C'est une étude d'observation, et en tant que, ne peut pas déterminer la cause. Les chercheurs reconnaissent également plusieurs limitations, y compris celle l'étude s'est fondée sur des caractéristiques rapportées d'individu et un groupe auto-sélectionné. Aucune information n'a été collectée sur des doses ou des ingrédients de supplément l'un ou l'autre.

Mais bien que les effets observés aient été modestes, ils étaient significatifs, notent les chercheurs, qui nécessitent de grands tests cliniques pour aviser des recommandations thérapeutiques probantes.

« Nous savons qu'une gamme des oligo-éléments, y compris la vitamine D, sont essentielle pour un système immunitaire de fonctionnement sain. Ce, consécutivement, est principal à la prévention, et à la guérison, des infections.

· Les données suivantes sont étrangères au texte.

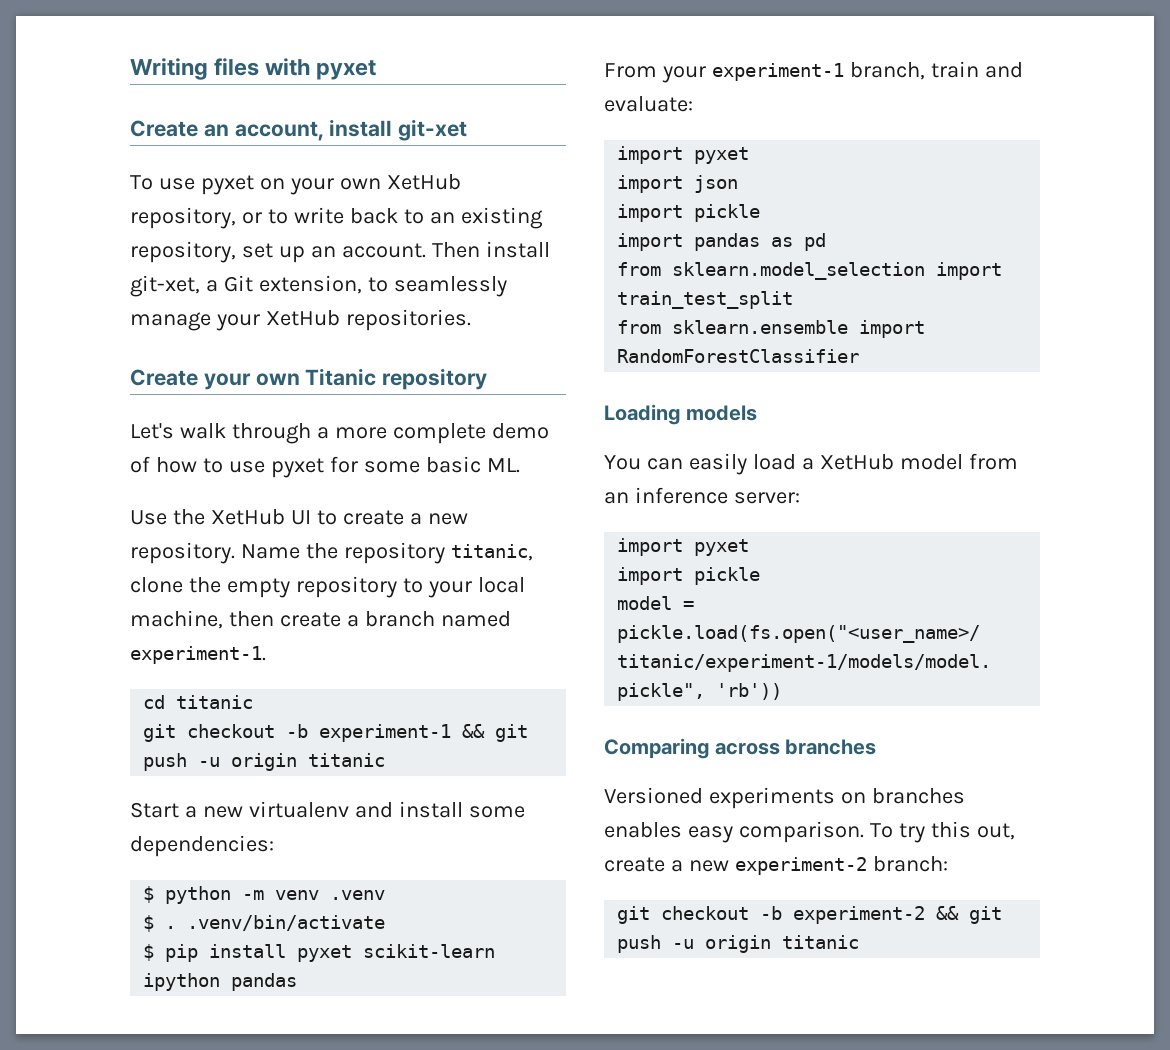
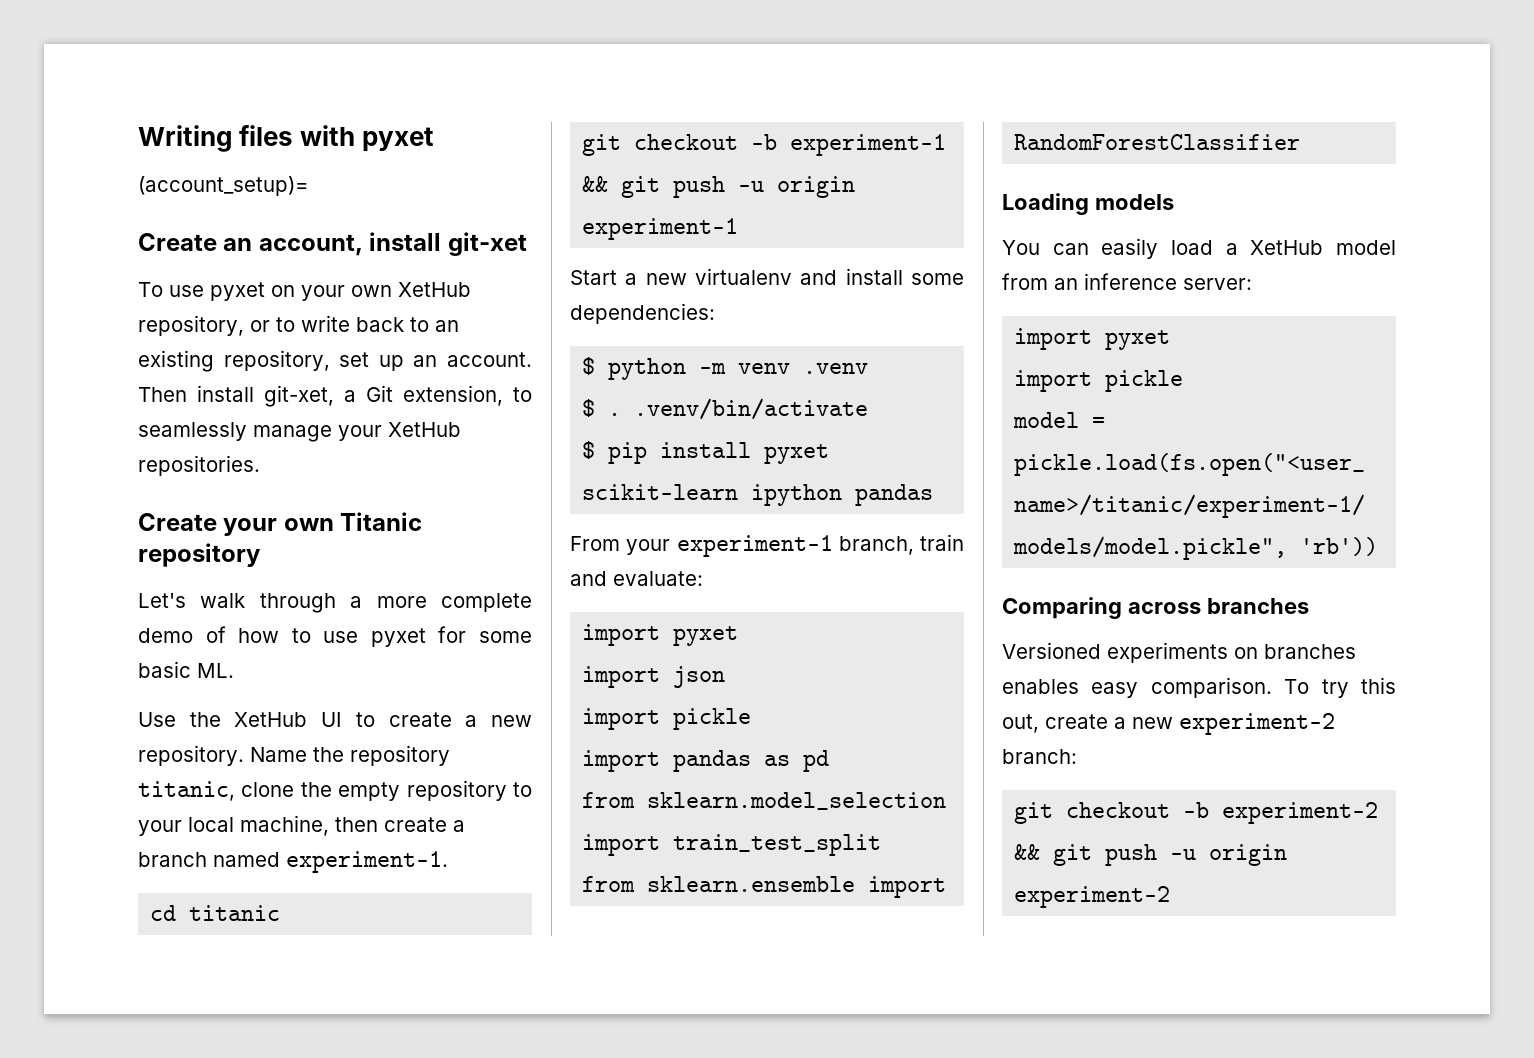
+ (account_setup)=
- git checkout -b experiment-1 && git push -u origin titanic
+ git checkout -b experiment-1 && git push -u origin experiment-1
- git checkout -b experiment-2 && git push -u origin titanic
+ git checkout -b experiment-2 && git push -u origin experiment-2

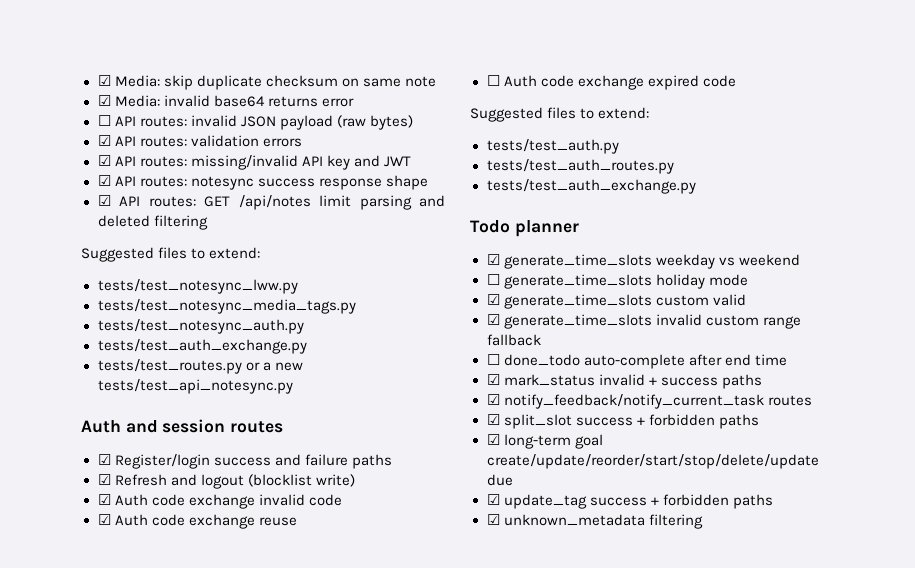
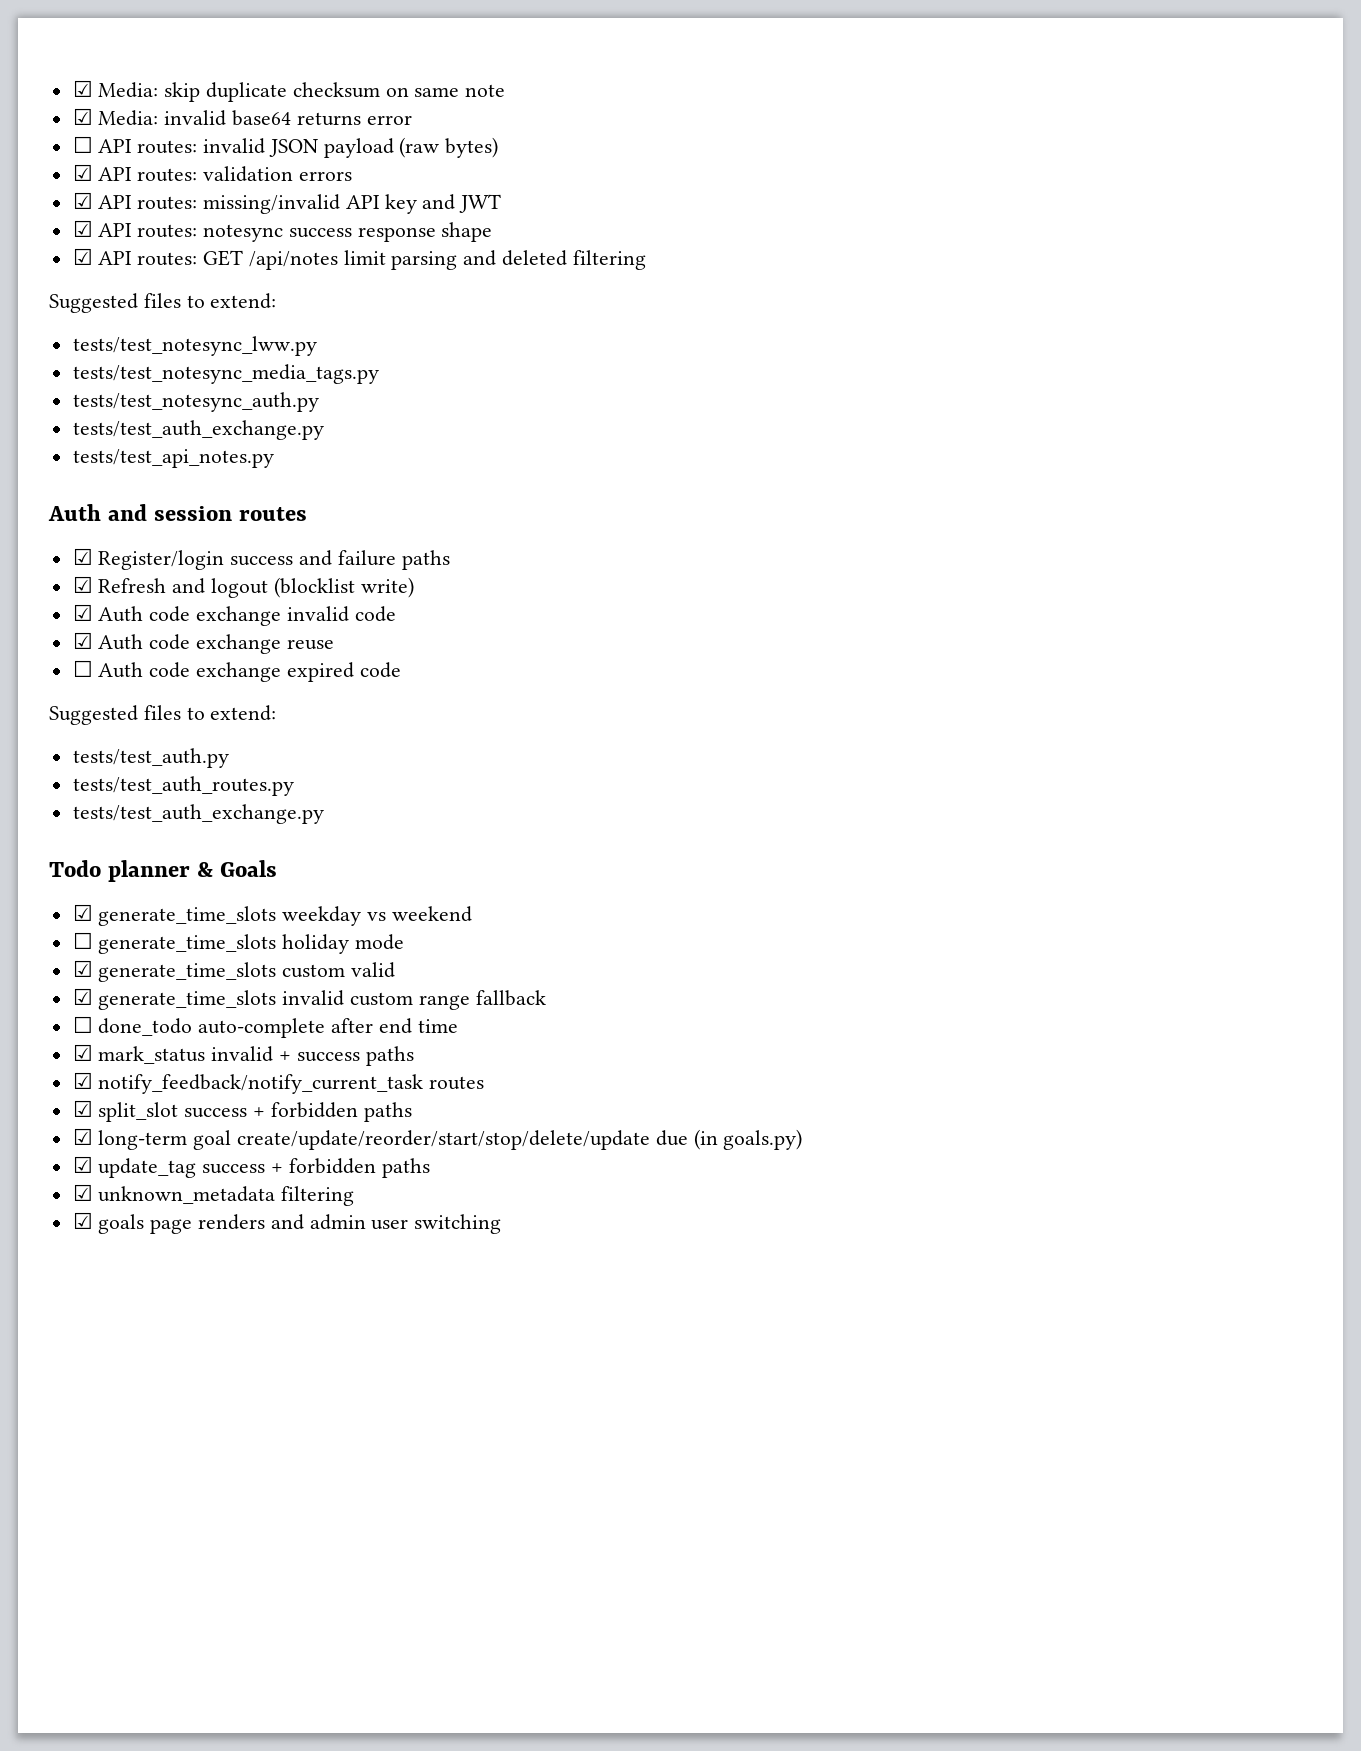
- tests/test_routes.py or a new tests/test_api_notesync.py
+ tests/test_api_notes.py
- Todo planner
+ Todo planner & Goals
- ☑ long-term goal create/update/reorder/start/stop/delete/update due
+ ☑ long-term goal create/update/reorder/start/stop/delete/update due (in goals.py)
+ ☑ goals page renders and admin user switching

« Mais jusqu'à présent, il y a peu de preuve d'une façon convaincante que la prise des suppléments nutritionnels a n'importe quelle valeur thérapeutique au delà de mettre à jour la réaction immunitaire normale du fuselage, » commente professeur Sumantra Ray, directeur exécutif, centre global de NNEdPro pour la nutrition et santé, qui Co-possède le tourillon.

Ce qui est plus, cette étude n'a pas été principalement conçue pour répondre à des questions au sujet du rôle des suppléments nutritionnels dans COVID-19. C'est toujours un domaine de recherche apparaissant qui justifie davantage d'étude rigoureuse avant que des conclusions fermes puissent être tirées au sujet de si les suppléments nutritionnels spécifiques pourraient diminuer le risque de l'infection COVID-19. »

Rayon de Sumantra, directeur exécutif, centre global de NNEdPro pour la nutrition et santé

Source:
Journal reference:

Louca, P., et al. (2021) Modest effects of dietary supplements during the COVID-19 pandemic: insights from 445 850 users of the COVID-19 Symptom Study app. BMJ Nutrition Prevention & Health. doi.org/10.1136/bmjnph-2021-000250.